Re: Elastic Quota File System (EQFS)

From: Sam Elstob
Date: Thu Jun 24 2004 - 08:15:45 EST


Olaf Dabrunz wrote:
On 24-Jun-04, Amit Gud wrote:

Ok, this is what I propose:

Lets say there are just 2 users with 100 megs of individual quota, user
A is using 20 megs and user B is running out of his quota. Now what B could
do is delete some files himself and make some free space for storing other
files. Now what I say is instead of deleting the files, he declares those
files as elastic.

Now, moment he makes that files elastic, that much amount of space is added
to his quota. Here Mark Cooke's equation applies with some modifications:
N no. of users,
Qi allocated quota of ith user
Ui individual disk usage of ith user ( should be <= allocated quota of ith
user ),
D disk threshold; thats the amount of disk space admin wants to allow the
users to use (should be >= sum of all users' allocated quota, i.e. summation
Qi ; for i = 0 to N - 1).

Total usage of all the users (here A & B) should be at _anytime_ less than
D. i.e. summation Ui <= D; for i = 0 to N - 1.

The point to note here is that we are not bothering how much quota has been
allocated to an individual user by the admin, but we are more interested in
the usage pattern followed by the users. E.g. if user B wants additional
space of say 25 megs, he picks up 25 megs of his files and 'marks' them
elastic. Now his quota is increased to 125 megs and he can now add more 25
megs of files; at the same time allocated quota for user A is left
unaffected. Applying the above equation total usage now is A: 20 megs, B:
125 megs, now total 145 <= D, say 200 megs. Thus this should be ok for the
system, since the usage is within bounds.

Now what happens if Ui > D? This can happen when user A tries to recliam his
space. i.e. if user A adds say more 70 megs of files, so the total usage is
now - A: 90 megs, B: 125 megs; 215 ! <= D. The moment the total usage
crosses the value, 'action' will be taken on the elastic files. Here elastic
files are of user B so only those will be affected and users A's data will
be untouched, so in a way this will be completely transparent to user A.
What action should be taken can be specified by the user while making the
files elastic. He can either opt to delete the file, compress it or move it
to some place (backup) where he know he has write access. The corresponding


- having files disappear at the discretion of the filesystem seems to be
bad behaviour: either I need this file, then I do not want it to just
disappear, or I do not need it, and then I can delete it myself.

Since my idea of which files I need and which I do not need changes
over time, I believe it is far better that I can control which files I
need and which I do not need whenever other constraints (e.g. quota
filled up) make this decision necessary. Also, then I can opt to try
to convince someone to increase my quota.

- moving the file to some other place (backup) does not seem to be a
viable option:

- If the backup media is always accessible, then why can't the user
store the "elastic" files there immediately?
-> advantages:
- the user knows where his file is
- applications that remember the path to a file will be able to
access it

- If the backup media will only be accessible after manually inserting
it into some drive, this amounts to sending an E-Mail to the backup
admin and then pass a list of backup files to the backup software.

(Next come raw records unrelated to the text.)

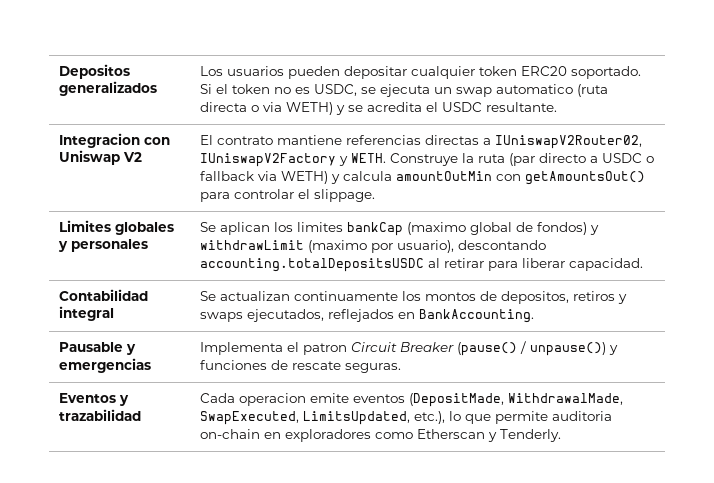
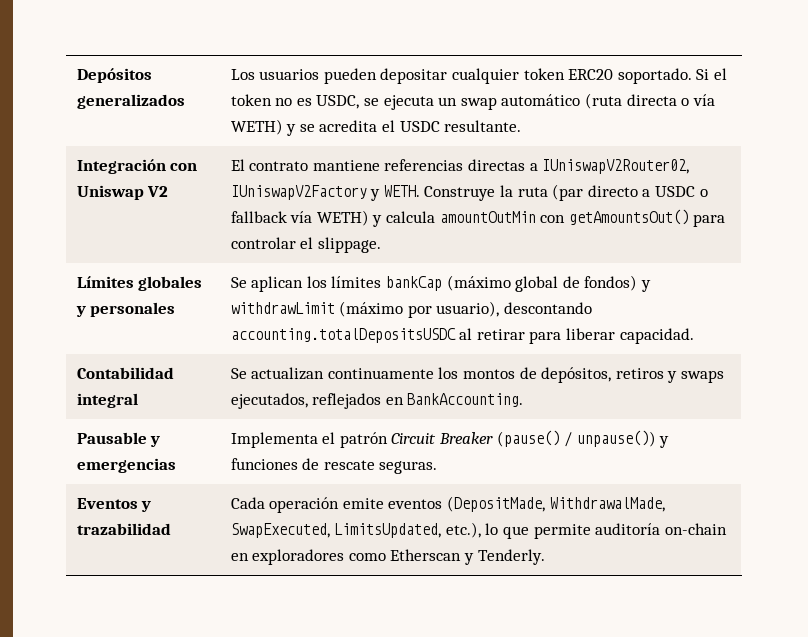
- Depositos generalizados | Los usuarios pueden depositar cualquier token ERC20 soportado. Si el token no es USDC, se ejecuta un swap automatico (ruta directa o via WETH) y se acredita el USDC resultante.
+ Depósitos generalizados | Los usuarios pueden depositar cualquier token ERC20 soportado. Si el token no es USDC, se ejecuta un swap automático (ruta directa o vía WETH) y se acredita el USDC resultante.
- Integracion con Uniswap V2 | El contrato mantiene referencias directas a IUniswapV2Router02, IUniswapV2Factory y WETH. Construye la ruta (par directo a USDC o fallback via WETH) y calcula amountOutMin con getAmountsOut() para controlar el slippage.
+ Integración con Uniswap V2 | El contrato mantiene referencias directas a IUniswapV2Router02, IUniswapV2Factory y WETH. Construye la ruta (par directo a USDC o fallback vía WETH) y calcula amountOutMin con getAmountsOut() para controlar el slippage.
- Limites globales y personales | Se aplican los limites bankCap (maximo global de fondos) y withdrawLimit (maximo por usuario), descontando accounting.totalDepositsUSDC al retirar para liberar capacidad.
+ Límites globales y personales | Se aplican los límites bankCap (máximo global de fondos) y withdrawLimit (máximo por usuario), descontando accounting.totalDepositsUSDC al retirar para liberar capacidad.
- Contabilidad integral | Se actualizan continuamente los montos de depositos, retiros y swaps ejecutados, reflejados en BankAccounting.
+ Contabilidad integral | Se actualizan continuamente los montos de depósitos, retiros y swaps ejecutados, reflejados en BankAccounting.
- Pausable y emergencias | Implementa el patron Circuit Breaker (pause() / unpause()) y funciones de rescate seguras.
+ Pausable y emergencias | Implementa el patrón Circuit Breaker (pause() / unpause()) y funciones de rescate seguras.
- Eventos y trazabilidad | Cada operacion emite eventos (DepositMade, WithdrawalMade, SwapExecuted, LimitsUpdated, etc.), lo que permite auditoria on-chain en exploradores como Etherscan y Tenderly.
+ Eventos y trazabilidad | Cada operación emite eventos (DepositMade, WithdrawalMade, SwapExecuted, LimitsUpdated, etc.), lo que permite auditoría on-chain en exploradores como Etherscan y Tenderly.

But now getting the file back involves a considerable amount of
manual and administrative work. And it involves bugging the backup
admin, who now becomes the bottleneck of your EQFS.

So this narrows down to the effective handling of backup procedures and
the effective administration of fixed quotas and centralization of data.

If you have many users it is also likely that there are more people
interested in big data-files. So you need to help these people organize
themselves e.g. by helping them to create mailing-list, web-pages or
letting them install servers that makes the data centrally available
with some interface that they can use to select parts of the data.

I would rather suggest that if the file does not fit within a given
quota, the user should apply for more quota and give reasons for that.

I believe that flexible or "elastic" allocation of ressources is a good
idea in general, but it only works if you have cheap and easy ways to
control both allocation and deallocation. So in the case of CBQ in
networks this works, since bandwidth can easily and quickly be allocated
and deallocated.

But for filesystem space this requires something like a "slower (= less
expensive), bigger, always accessible" third level of storage in the
"RAM, disk, ..." hierarchy. And then you would need an easy or even
transparent way to access files on this third level storage. And you
need to make sure that, although you obviously *need* the data for
something, you still can afford to increase retrieval times by several
orders of magnitude at the discretion of the filesystem.

But usually all this can be done by scripts as well.

Still, there is a scenario and a combination of features for such a
filesystem that IMHO would make it useful:

- Provide allocation of overquota as you described it.
- Let the filesystem move (parts of) the "elastic" files to some
third-level backing-store on an as-needed basis. This provides you
with a not-so-cheap (but cheaper than manual handling) resource
management facility.

Now you can use the third-level storage as a backing store for
hard-drive space, analoguous to what swap-space provides for RAM. And
you can "swap in" parts of files from there and cache them on the hard
drive. So "elastic" files are actually files that are "swappable" to
backing store.

This assumes that the "elastic" files meet the requirements for a
"working set" in a similar fashion as for RAM-based data. I.e. the swap
operations need only be invoked relatively seldom.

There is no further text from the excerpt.